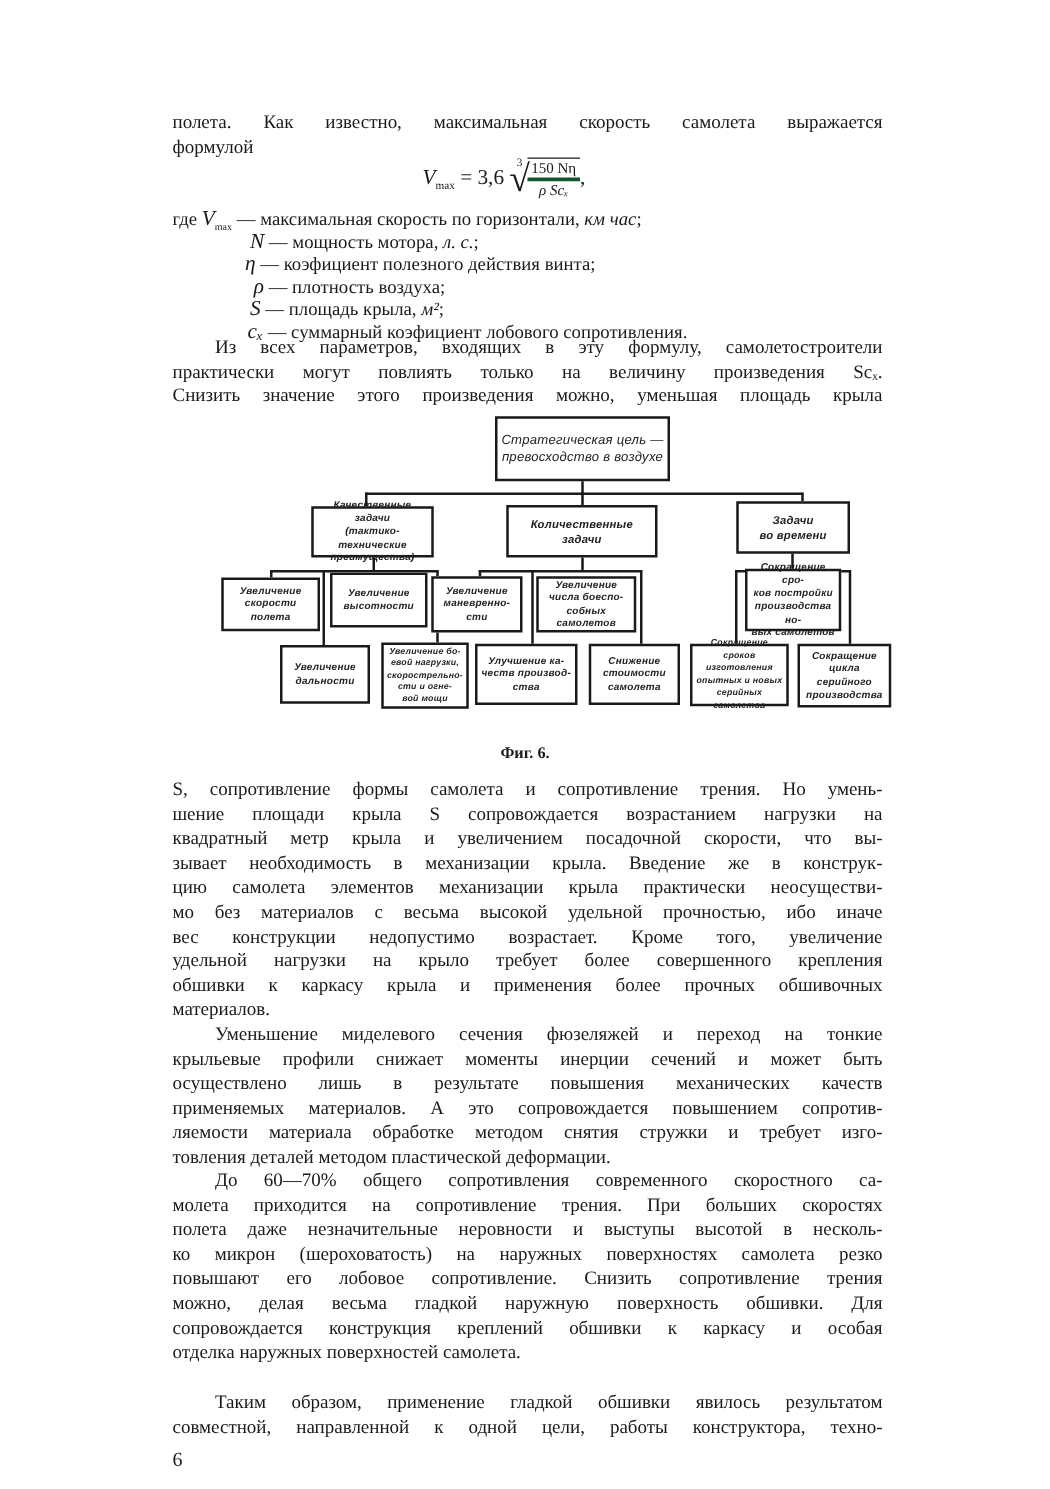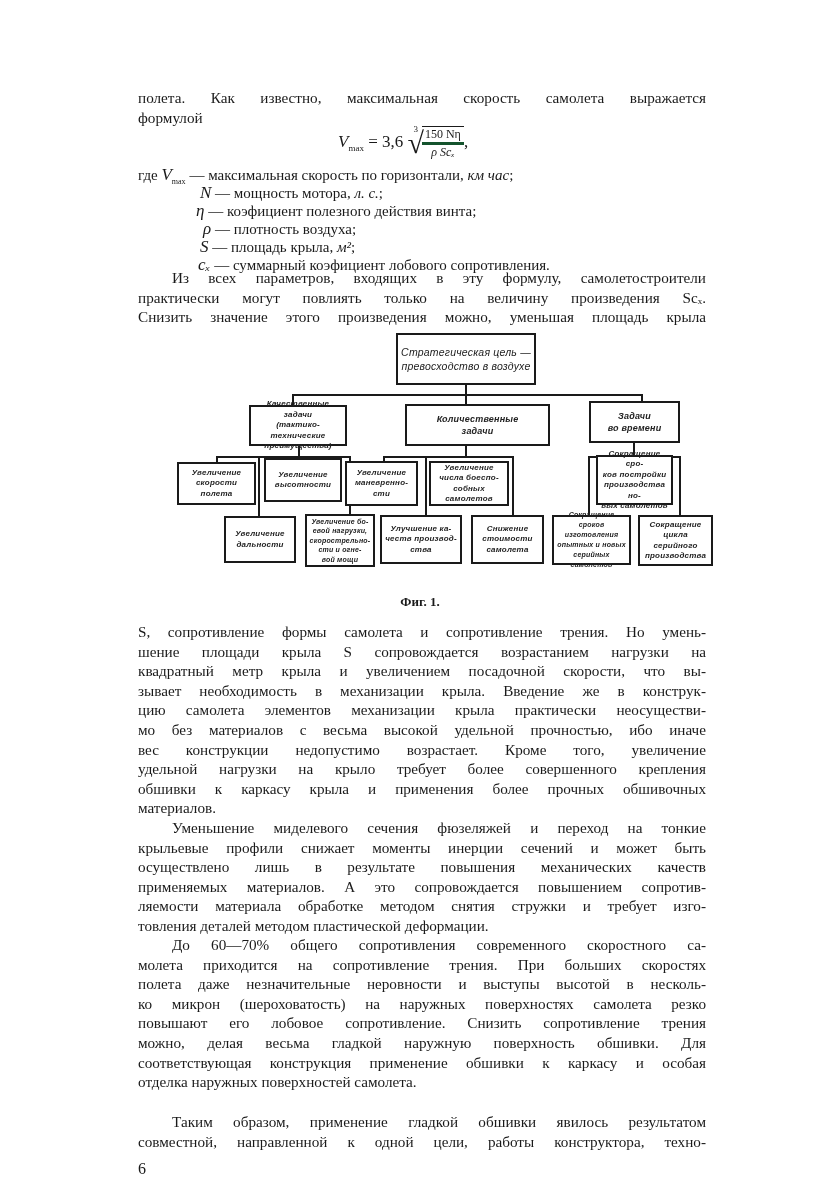--- a/index.html
+++ b/index.html
@@ -98,21 +98,21 @@
     <div class="vl" style="left:437px; top:394px; height:12px;"></div>
     <div class="vl" style="left:613px; top:394px; height:12px;"></div>
 
     <div class="box" style="left:221px; top:405px; width:98px; height:41px;">
       <div>
           <span>Качественные задачи</span>
           <span>(тактико-технические</span>
           <span>преимущества)</span>
         </div>
     </div>
-    <div class="box mid" style="left:377px; top:404px; width:145px; height:42px;">
+    <div class="box mid" style="left:377px; top:404px; width:121px; height:42px;">
       <div>
           <span>Количественные</span>
           <span>задачи</span>
         </div>
     </div>
     <div class="box mid" style="left:561px; top:401px; width:91px; height:42px;">
       <div>
           <span>Задачи</span>
           <span>во времени</span>
         </div>
@@ -212,21 +212,21 @@
     <div class="box" style="left:610px; top:515px; width:75px; height:51px;">
       <div>
           <span>Сокращение</span>
           <span>цикла</span>
           <span>серийного</span>
           <span>производства</span>
         </div>
     </div>
   </div>
 
-  <div class="caption">Фиг. 1.</div>
+  <div class="caption">Фиг. 6.</div>
 
   <div class="txt" style="top:622px;">
     <span class="line">S, сопротивление формы самолета и сопротивление трения. Но умень-</span>
     <span class="line">шение площади крыла S сопровождается возрастанием нагрузки на</span>
     <span class="line">квадратный метр крыла и увеличением посадочной скорости, что вы-</span>
     <span class="line">зывает необходимость в механизации крыла. Введение же в конструк-</span>
     <span class="line">цию самолета элементов механизации крыла практически неосуществи-</span>
     <span class="line">мо без материалов с весьма высокой удельной прочностью, ибо иначе</span>
     <span class="line">вес конструкции недопустимо возрастает. Кроме того, увеличение</span>
     <span class="line">удельной нагрузки на крыло требует более совершенного крепления</span>
@@ -243,21 +243,21 @@
     <span class="line last">товления деталей методом пластической деформации.</span>
   </div>
 
   <div class="txt" style="top:935px;">
     <span class="line indent">До 60—70% общего сопротивления современного скоростного са-</span>
     <span class="line">молета приходится на сопротивление трения. При больших скоростях</span>
     <span class="line">полета даже незначительные неровности и выступы высотой в несколь-</span>
     <span class="line">ко микрон (шероховатость) на наружных поверхностях самолета резко</span>
     <span class="line">повышают его лобовое сопротивление. Снизить сопротивление трения</span>
     <span class="line">можно, делая весьма гладкой наружную поверхность обшивки. Для</span>
-    <span class="line">соответствующая конструкция применение обшивки к каркасу и особая</span>
+    <span class="line">сопровождается конструкция креплений обшивки к каркасу и особая</span>
     <span class="line last">отделка наружных поверхностей самолета.</span>
   </div>
 
   <div class="txt" style="top:1112px;">
     <span class="line indent">Таким образом, применение гладкой обшивки явилось результатом</span>
     <span class="line">совместной, направленной к одной цели, работы конструктора, техно-</span>
   </div>
 
   <div class="pagenum" style="top:1160px;">6</div>
 </div>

▸ **Task objective**:
Only the lines from the one with "работы конструктора, техно-</span>" to the end of the listing are wanted. Print them exactly, keeping both ends.

▸ **Response**:
     <span class="line">совместной, направленной к одной цели, работы конструктора, техно-</span>
   </div>
 
   <div class="pagenum" style="top:1160px;">6</div>
 </div>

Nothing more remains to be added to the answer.